I often enjoy trying to solve previous years' Advent of Code puzzles. If you don't know what Advent of Code is make sure you check it out.
TLDR: Advent of Code is an Advent calendar of small programming puzzles for a variety of skill sets and skill levels that can be solved in any programming language you like.
This post is about puzzle 2021/day-6 I was trying to solve that's not very interesting as a puzzle but I found it to be a really good example for exploring how to deep dive into your code's performance, find potential bottlenecks and improve it with tools that Go provides.
Each puzzle on Advent of Code contains two parts. You need to solve the 1st to move to the 2nd one and usually the 2nd is a more complicated or demanding variation of the 1st.
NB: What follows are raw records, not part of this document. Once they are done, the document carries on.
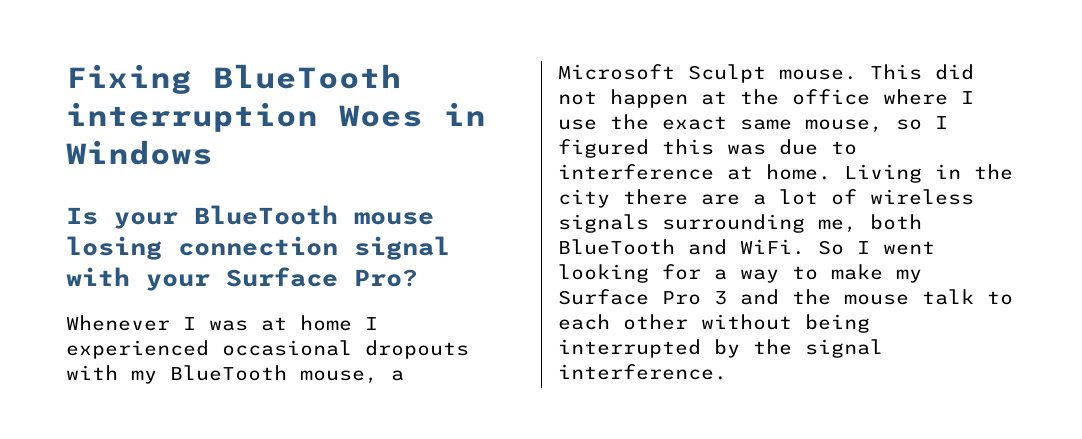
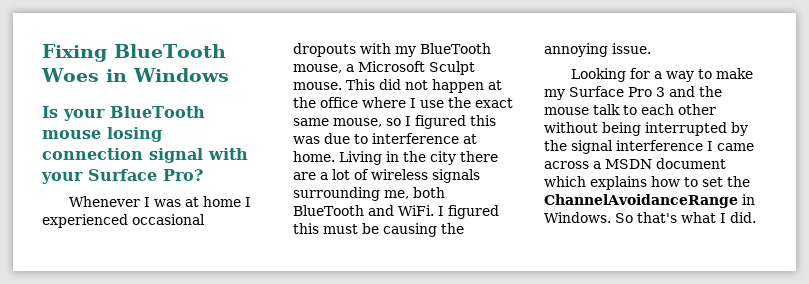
[66,102,318,132] interruption -> (226, 51) none
[818,240,935,255] [558,264,649,283] So I went looking -> [437,205,499,219] [293,223,464,237] [544,43,651,57] [570,68,626,82] I figured this must be causing the annoying issue. // Looking
[558,364,727,380] interference. -> [616,140,754,151] [544,158,726,169] [544,176,750,190] [544,194,755,208] [544,212,756,223] interference I came across a MSDN document which explains how to set the ChannelAvoidanceRange in Windows. So that's what I did.

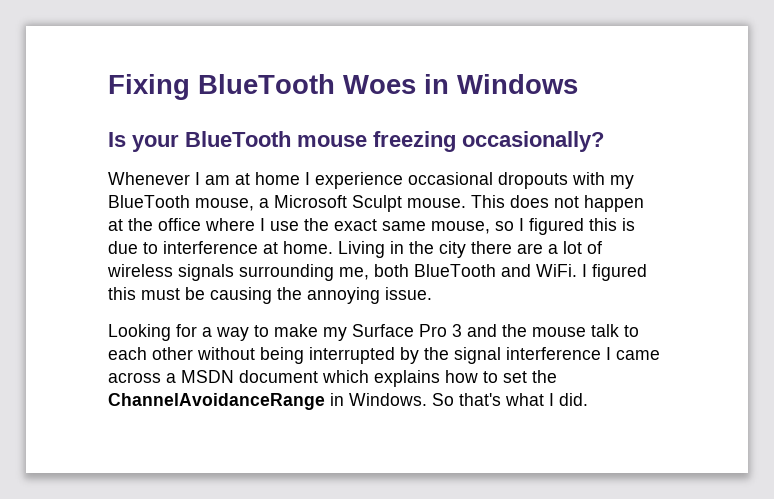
[107,127,162,142] [42,148,248,163] [41,169,203,184] losing connection signal with your Surface Pro? -> [373,131,604,152] freezing occasionally?
[153,199,181,207] was -> [205,175,230,185] am
[42,214,128,228] experienced -> [315,172,403,189] experience
[379,79,401,90] did -> [510,195,549,208] does
[293,136,320,144] was -> [622,218,635,231] is

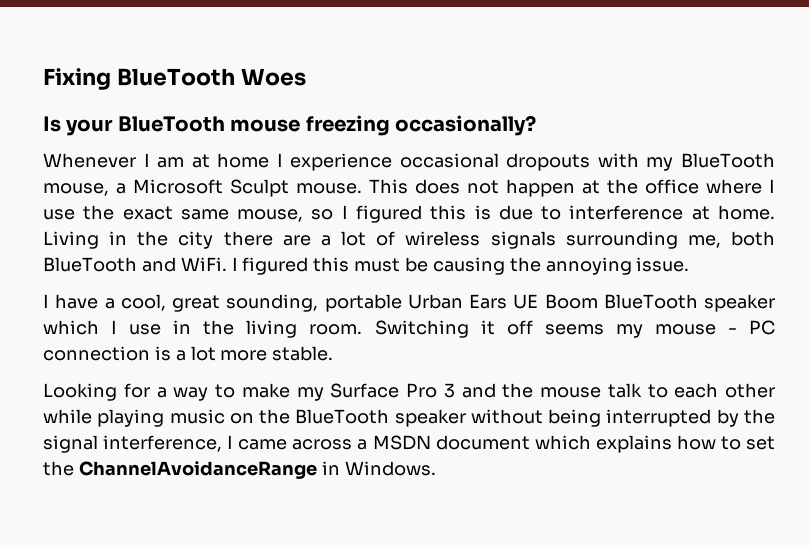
[424,74,578,94] in Windows -> (306, 77) none
(432, 293) none -> [43,294,775,312] [43,320,775,338] [43,346,334,361] // I have a cool, great sounding, portable Urban Ears UE Boom BlueTooth speaker which I use in the living room. Switching it off seems my mouse - PC connection is a lot more stable.
(193, 353) none -> [43,409,466,427] while playing music on the BlueTooth speaker
[506,347,601,360] interference -> [103,435,223,452] interference,
[432,393,588,406] So that's what I did. -> (436, 468) none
This is the approach we are going to follow on this post as well.
Tools
The tools we are going to use are
- Benchmarks for measuring and analyzing the performance of go code with help from go tool pprof.
- Benchstat computes statistical summaries and compares benchmarks.
Part 1
I am not going to repeat the problem here for brevity, but if you read the puzzle carefully you can probably come up with a trivial solution as I did the 1st time.
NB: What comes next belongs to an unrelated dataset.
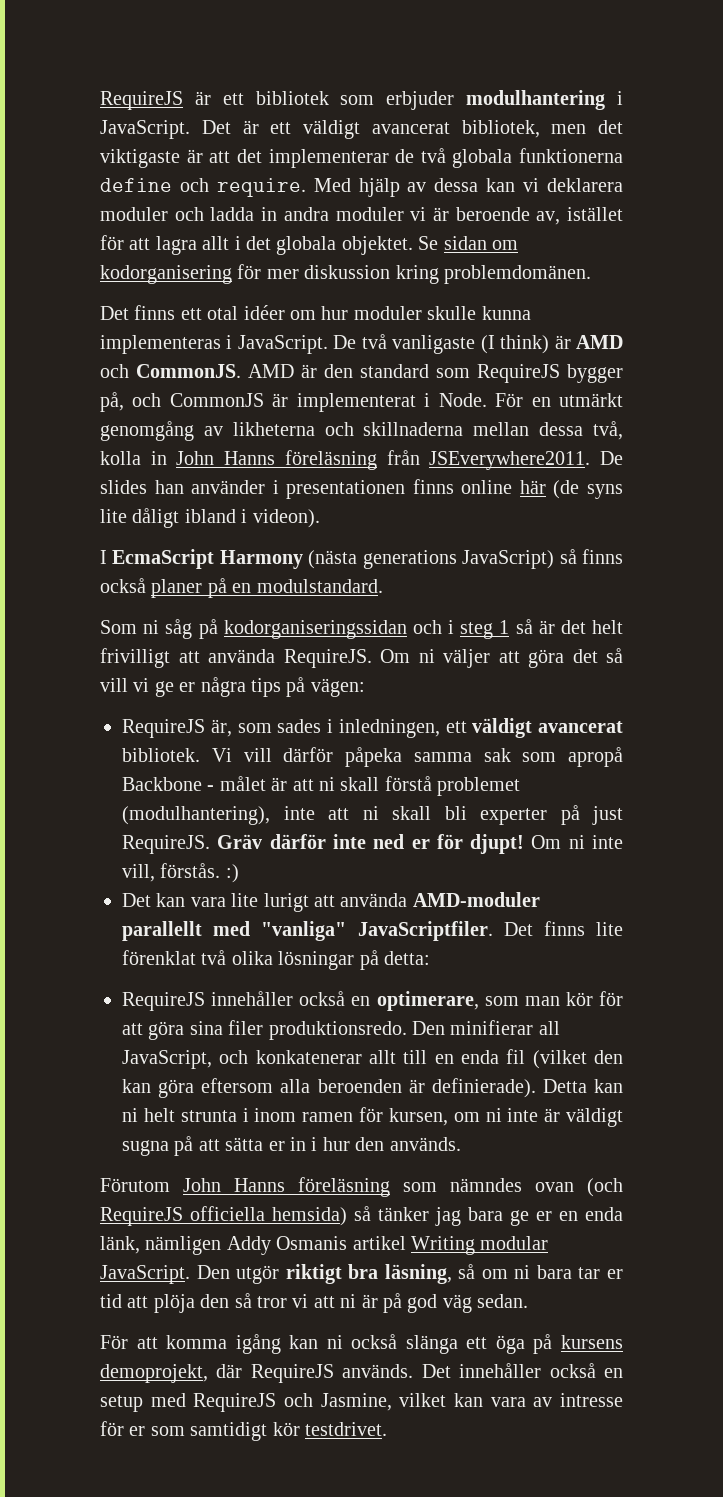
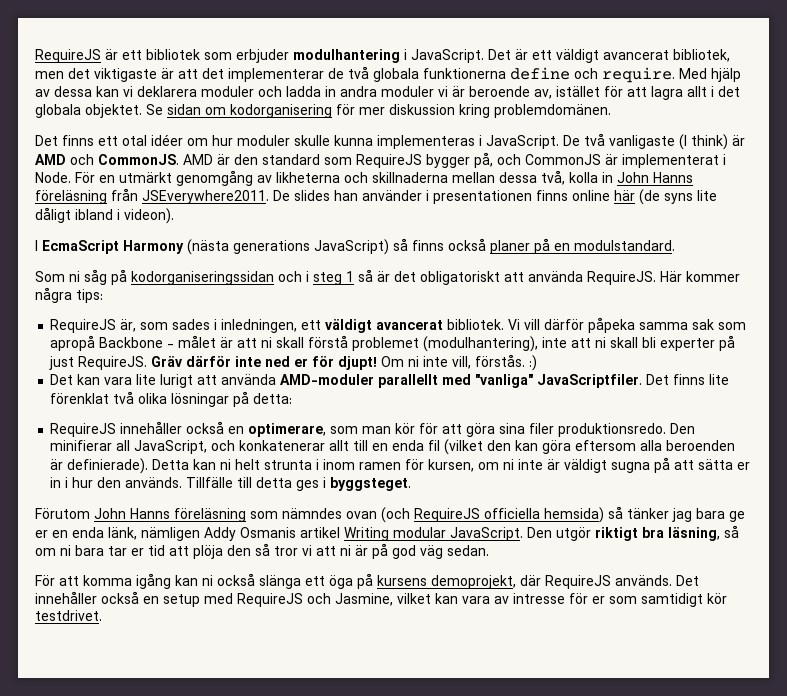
[592,620,624,634] [100,648,170,668] helt frivilligt -> [420,271,500,285] obligatoriskt
[380,648,623,668] [100,677,365,697] Om ni väljer att göra det så vill vi ge er några tips på vägen: -> [660,271,740,282] [35,287,103,303] Här kommer några tips:
(461, 1144) none -> [186,477,412,491] Tillfälle till detta ges i byggsteget.

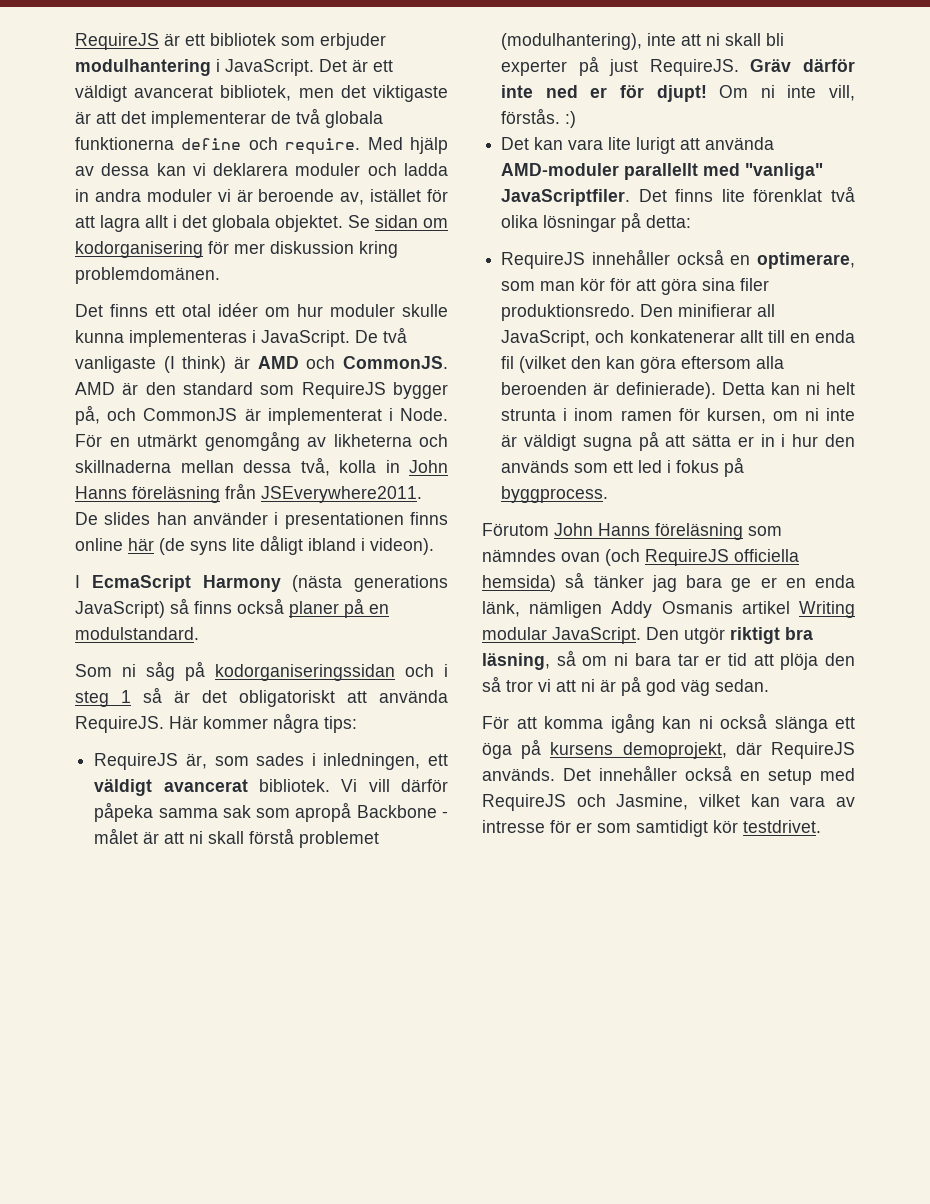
[125,477,412,491] används. Tillfälle till detta ges i byggsteget. -> [501,457,745,477] [501,486,609,503] används som ett led i fokus på byggprocess.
func parseInput(s string) []int {
data := strings.Split(strings.Split(s, "\n")[0], ",")
fish := make([]int, len(data))
for i, d := range data {
fish[i] = MustAtoi(d)
}
return fish
}
func MustAtoi(s string) int {
n, err := strconv.Atoi(s)
if err != nil {
panic(err)
}
return n
}
func Solve(input string, days int) int {
fish := parseInput(input)
for i := 0; i < days; i++ {
tempFish := []int{}
for j := range fish {
if fish[j] == 0 {
fish[j] = 6
tempFish = append(tempFish, 8)
} else {
fish[j]--
}
}
fish = append(fish, tempFish...)
}
return len(fish)
}
The approach for solving it is:
- parsing the input and turning it into a list of numbers and then iterating for the number of
days
- for each day I decrease each fish's timer, if the timer reaches zero resets to
6
- and on a temporary list add a new fish with timer
8
that at the end of the day is going to be appended on the main list.
That's pretty much it, successfully solves the Part 1 and it's fast enough.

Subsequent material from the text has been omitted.